It's kind of a silly title, really. All of us (especially those of us over 30) are always learning…the content sometimes differs according to age…sometimes not.
This summer marks our very first start to official homeschooling. Ronan is starting his kindergarten year. There's always learning going on here (as anyone with children knows…it doesn't stop when they get home from school). But, this is going to be my official way to capture some of what we've been learning. An easy way to do a portfolio, right?
Ronan is fascinated with space and the planets…and he's trying to understand the concept of geography. And maps. So, according to Montessori philosophy, we start with the concrete and move to the abstract. Which means, make a map "real" to the student. And what better way to go from 3-D to flat surface than a map of oneself?
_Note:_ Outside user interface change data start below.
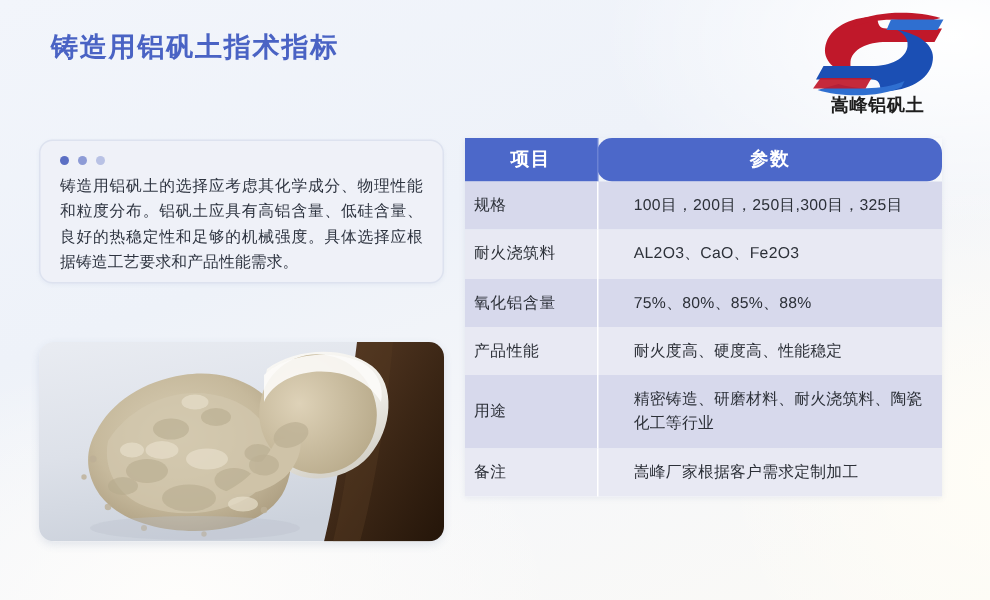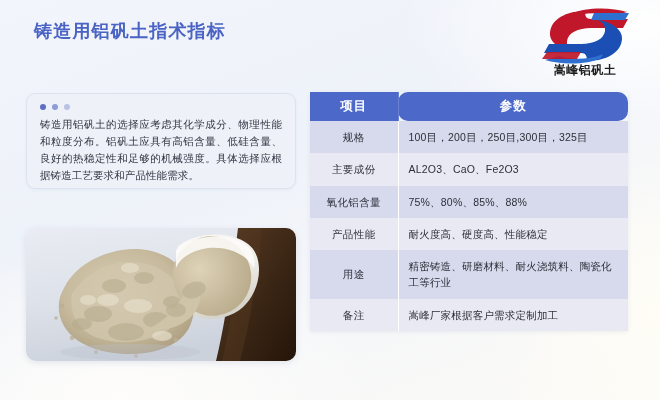"规格" .spec-table td.k { text-align: center -> none }
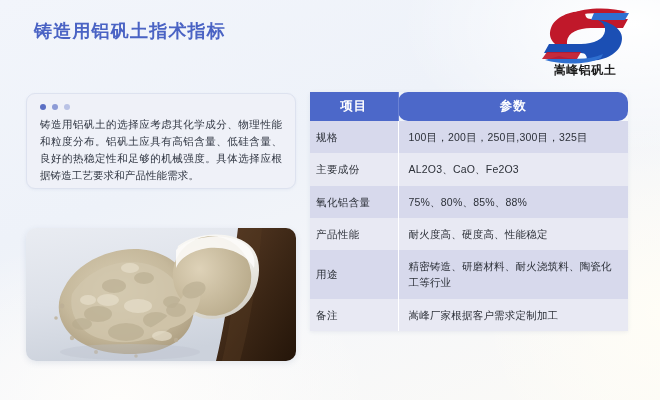"100目，200目，250目,300目，325目" .spec-table td.v { padding-left: 10px -> 24px }
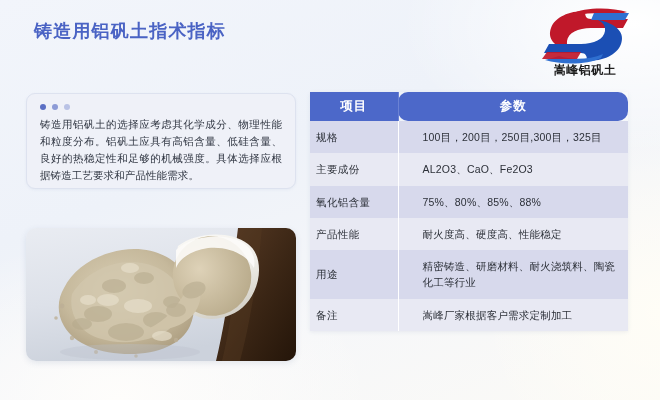"主要成份" td.k { text: 主要成份 -> 耐火浇筑料 }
I had previously made labels to go along with his map (once we got around to doing this lesson). The labels are great practice for reading. So much of our language doesn't follow a set type of rules and the words need to be memorized. We've been learning the common sight words (the, was, or, etc.) to help get through the first and second set of Bob Books. But, this map provides some additional practice – and it's something that we can do over the next few weeks. It's also helped me to realize that while my very smart five-year-old can put together any lego structure, read a book and draw a detailed picture, he doesn't necessarily know his ankle from his elbow. So, a few times a week, we get out his map and sit together as we label it.
Naturally, my child was not content to stop at a map of himself. Not when we had read Me on the Map (a great book for breaking down the concepts of maps in a simple way). He begged me to help him draw a map of his room, like the girl in the story had done. So, we carried the kids' table into his room and I told him to imagine as if he was looking down on his room from the ceiling. And, he made a map (with just a little bit of guidance from me).
I see a lot more handmade maps in our future.